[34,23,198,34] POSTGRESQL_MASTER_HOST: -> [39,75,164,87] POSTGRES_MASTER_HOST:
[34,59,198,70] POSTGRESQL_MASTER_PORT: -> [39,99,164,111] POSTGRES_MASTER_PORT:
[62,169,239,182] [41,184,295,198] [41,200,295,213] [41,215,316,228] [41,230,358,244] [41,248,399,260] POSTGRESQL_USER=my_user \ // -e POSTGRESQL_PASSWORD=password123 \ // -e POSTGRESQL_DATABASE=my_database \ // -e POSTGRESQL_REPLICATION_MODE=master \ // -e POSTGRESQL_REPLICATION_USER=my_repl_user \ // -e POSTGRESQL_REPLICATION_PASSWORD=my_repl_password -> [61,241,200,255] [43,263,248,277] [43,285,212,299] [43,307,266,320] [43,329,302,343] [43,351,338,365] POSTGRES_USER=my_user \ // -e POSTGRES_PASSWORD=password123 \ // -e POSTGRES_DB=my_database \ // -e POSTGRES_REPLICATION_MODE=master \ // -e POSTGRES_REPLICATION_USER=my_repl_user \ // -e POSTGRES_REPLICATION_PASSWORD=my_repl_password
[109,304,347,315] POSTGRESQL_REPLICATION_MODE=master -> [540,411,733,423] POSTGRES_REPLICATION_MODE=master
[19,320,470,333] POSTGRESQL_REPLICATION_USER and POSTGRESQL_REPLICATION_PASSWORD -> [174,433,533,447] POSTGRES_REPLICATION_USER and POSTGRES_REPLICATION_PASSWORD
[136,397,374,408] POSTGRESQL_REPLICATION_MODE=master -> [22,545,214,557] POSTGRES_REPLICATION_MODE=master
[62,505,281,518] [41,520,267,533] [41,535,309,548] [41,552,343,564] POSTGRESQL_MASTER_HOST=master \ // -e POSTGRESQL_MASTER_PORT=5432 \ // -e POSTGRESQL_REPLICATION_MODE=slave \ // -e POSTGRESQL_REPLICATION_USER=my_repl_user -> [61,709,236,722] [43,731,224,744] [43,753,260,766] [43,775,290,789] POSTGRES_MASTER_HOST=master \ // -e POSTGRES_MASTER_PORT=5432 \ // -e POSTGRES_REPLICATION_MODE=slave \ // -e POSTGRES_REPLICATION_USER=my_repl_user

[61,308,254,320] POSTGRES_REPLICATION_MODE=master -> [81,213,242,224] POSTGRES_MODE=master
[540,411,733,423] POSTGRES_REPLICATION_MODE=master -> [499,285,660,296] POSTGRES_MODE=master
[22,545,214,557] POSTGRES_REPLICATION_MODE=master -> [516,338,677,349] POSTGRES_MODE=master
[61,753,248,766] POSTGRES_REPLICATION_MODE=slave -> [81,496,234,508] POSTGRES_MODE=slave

● The problem
Determine the number of lines in the entries that hold the string "slave"; write that number and nothing else.

● Result
2